I posed the question in this thread to get others take. Now me personally I think functional training has its place in its ability to target stabilization muscles as well as create a great foundation for movement, that being said I believe it can be taken overboard same goes for conventional training. Sometimes conventional training can taken overboard when stabilization exercises are needed to create that foundation as well as rehabbing injuries but to me each has their strong and weak points. I was reading an article that recapped what I was thinking but the article expressed it simply, paraphrased it said something to the extent of

"Both are good in their own way but its about your goals". Its about the specificity of your goals.  Naturally an individual looking to create a good supple physique should include both forms of training. Now I do understand the word functional is a broad term and can be defined differently by many people but I would like to know what others opinions are?


----------



## DaBeast25 (Mar 5, 2011)

Functional Exercise = Deadlift, Squat, Overhead Press, etc...

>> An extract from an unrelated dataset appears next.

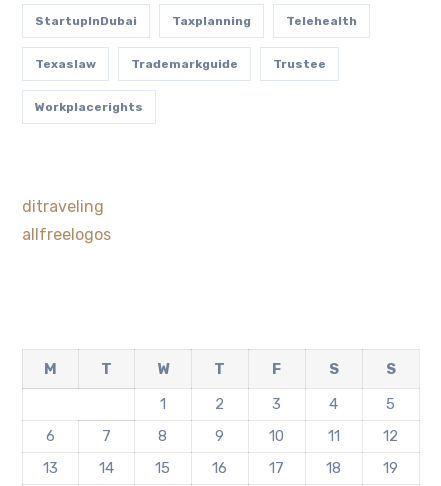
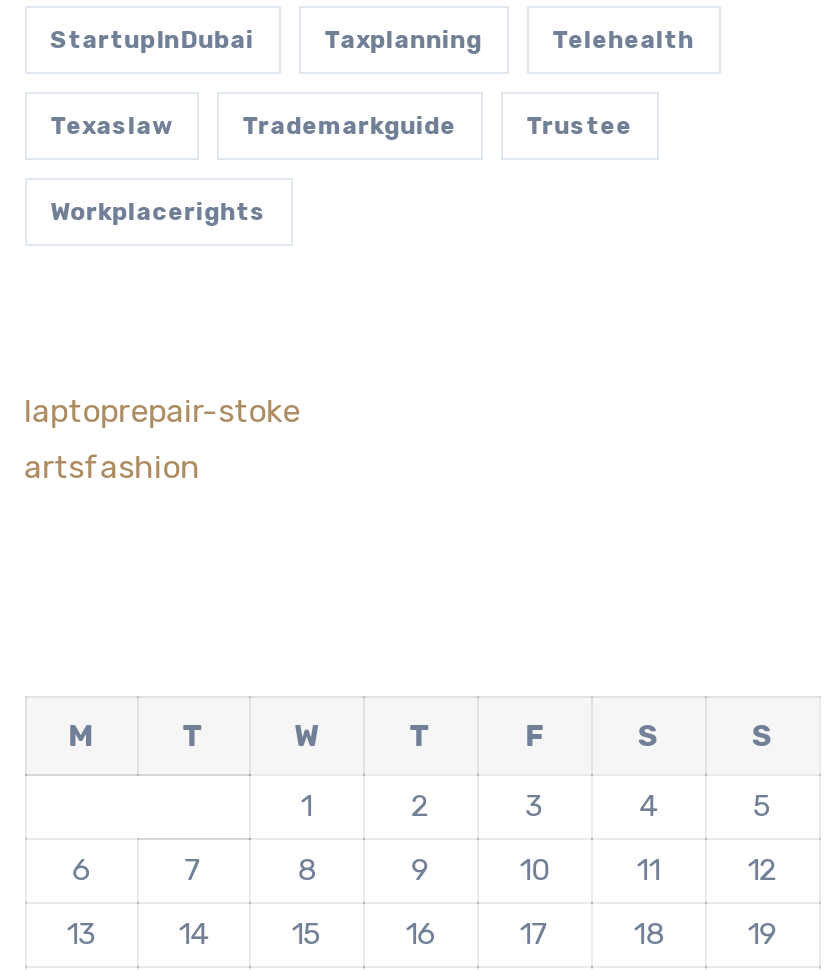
[22,197,104,216] ditraveling -> [24,392,300,430] laptoprepair-stoke
[22,225,111,244] allfreelogos -> [24,448,200,486] artsfashion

NOT Functional = Balancing on a f**king bosu while trying to simultaneously curl one arm and scratch you a** with the other


I have a serious hate towards the direction the fitness industry has gone over the last 10 years or so.  Good fundamental exercises are all the sudden bad for your back, knees, shoulder, etc... Yet stability work somehow works you core?!?!  Give me a break....

In my book "functional exercises" are more like circus tricks.  You may get more proficient at performing that particular movement, but there is no carry over to "actual movement" as in what occurs in day to day life.  

Balance exercises have their place and for the most part they should be done unilaterally for rehab/prehab purposes... NOT to work the core or to be calle "functional"

Funtional Training


----------



## carter1990 (Mar 9, 2011)

Thanks for the response my friend.

I have to agree with you, I actually heard one trainer say she does not believe in elbow flexion. I was thinking to myself how can you not believe in something your body naturally does. To me you can learn from books and through experience and each have their place but sometimes book knowledge is taken overboard same for experience.

Since the exercise science field is so varied there are many words that are used that can have multiple definitions


----------